A Criticism of Palestinian Intellectuals' Double Standard

March 9, 2001
Palestinians | Special Dispatch No. 193

Palestinian writer, Zakariya Muhammad, criticized Palestinian intellectuals for not denouncing Palestinian crimes while criticizing the Israeli peace camp:

"These days, Palestinian intellectuals tend to blame the Israeli intellectuals who used to present themselves as peaceniks, for abandoning justice and peace, in favor of the [Israeli] 'consensus' that describes the Palestinians as aggressors and as a danger to Israel, instead of resisting the occupation, and demonstrating their understanding for the Palestinians' revolt. The gentlest thing that Palestinian intellectuals have to say about the Israeli intellectuals is that they are hypocrites; that the peace they spoke of was lip-service, and that deep inside - when the moment of truth came - they stood by the occupation."

"In fact, these accusations are correct with regard to most of the intellectuals in the so-called [Israeli] 'peace camp,' they have displayed a nationalist tendency and have had a role in Sharon's rise to power."

"However, this claim by Palestinian intellectuals, is weakened by their profound fear of dealing with the bad deeds that have occurred on the Palestinian side. None of them have denounced the criminal acts of murder that have been carried out by the Palestinian side. Although many of them denounce these acts in private, none have clearly written against them or published even a single communique condemning them."

"In other words, these intellectuals are either afraid of their public and its reaction, or they are hypocritical in their approach to their public. They only try to please [this public] even if it breaks the scales of justice on which they claim to weigh things. This position serves the hypocrite peaceniks among the Israeli intellectuals, who use it [as an excuse] to join their 'national consensus.' As long as the Palestinians have a consensus of their own and as long as their intellectuals abandon the 'scales of justice,' - the Israelis have no reason not to do the same thing."

"I cannot understand the attitude of the Palestinian intellectuals toward the abominable murder of the two [Israeli] captive soldiers in Ramallah. Nor can I understand the humiliating silence on the murder of two innocent Israeli citizens in Tul Karm after they were pulled out of a restaurant. They were killed only because they were Jews, in total contradiction to the Arab values of hospitality as well as human morals. In addition, I cannot accept the silence over the murder of the youth from Ashdod through the Internet..."

"If the Palestinian intellectuals cannot denounce these acts of murder out of fear of their public or because they accept the widespread logic that we act as [the Israelis] act -- then we have come to a point where we use their crimes to justify our own. If this is indeed the case -- then these [Palestinian] intellectuals have no right to denounce the hypocrites among the Israeli intellectuals."
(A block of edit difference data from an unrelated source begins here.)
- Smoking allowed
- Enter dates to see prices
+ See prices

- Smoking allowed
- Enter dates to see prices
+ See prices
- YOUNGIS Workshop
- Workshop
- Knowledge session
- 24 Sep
"When I see a Palestinian intellectual sinking his teeth into the flesh of the Israeli intellectuals in his newspaper column without saying even one word of truth against the murders committed on our side -- I sink into depression. Justice is one and cannot be divided. You cannot use the part that serves you and cast off the other part, because in so doing you destroy the very essence of justice, which is supposed to be the intellectual's principle weapon."

"The Palestinian intellectuals left the condemnation of these acts of murder to the Palestinian Authority and its spokesmen, and thus hypocritically excused themselves [from taking a stance]. They hid behind the PA and easily rid themselves of the embarrassment of confronting their public with the truth."
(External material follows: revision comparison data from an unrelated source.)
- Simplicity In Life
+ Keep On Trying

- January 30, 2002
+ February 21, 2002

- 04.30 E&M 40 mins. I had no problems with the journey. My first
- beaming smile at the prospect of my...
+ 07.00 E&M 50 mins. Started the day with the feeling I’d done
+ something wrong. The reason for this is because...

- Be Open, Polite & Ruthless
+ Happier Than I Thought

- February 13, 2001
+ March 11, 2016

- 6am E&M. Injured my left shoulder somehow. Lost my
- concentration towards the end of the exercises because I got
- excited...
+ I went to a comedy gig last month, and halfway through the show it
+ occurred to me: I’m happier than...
"The truth is that if we want to flog the hypocritical Israeli intellectuals, the only instrument we can use is adherence to the scales of justice; we cannot abandon or break them. By adhering to the scales of justice, we can make them walk on sword- blades and injure their feet, [undermine] their morals, and expose their hypocrisy."

"There is no doubt that we are the oppressed. We are the persecuted and we are in the right, generally speaking. However, the oppressed and the persecuted are [also responsible] for sins and heinous acts. We must not be silent about these sins and crimes, even if it turns people's anger against us. For because justice is our demand; it is the roof that shades our heads, and without it we will stand naked like Amos Oz, A.B. Yehoshua and others, who, at the end of the day, justify murder and occupation and feel comfortable in the shade of their national consensus -- the shade of the government of the murderer Sharon."[1]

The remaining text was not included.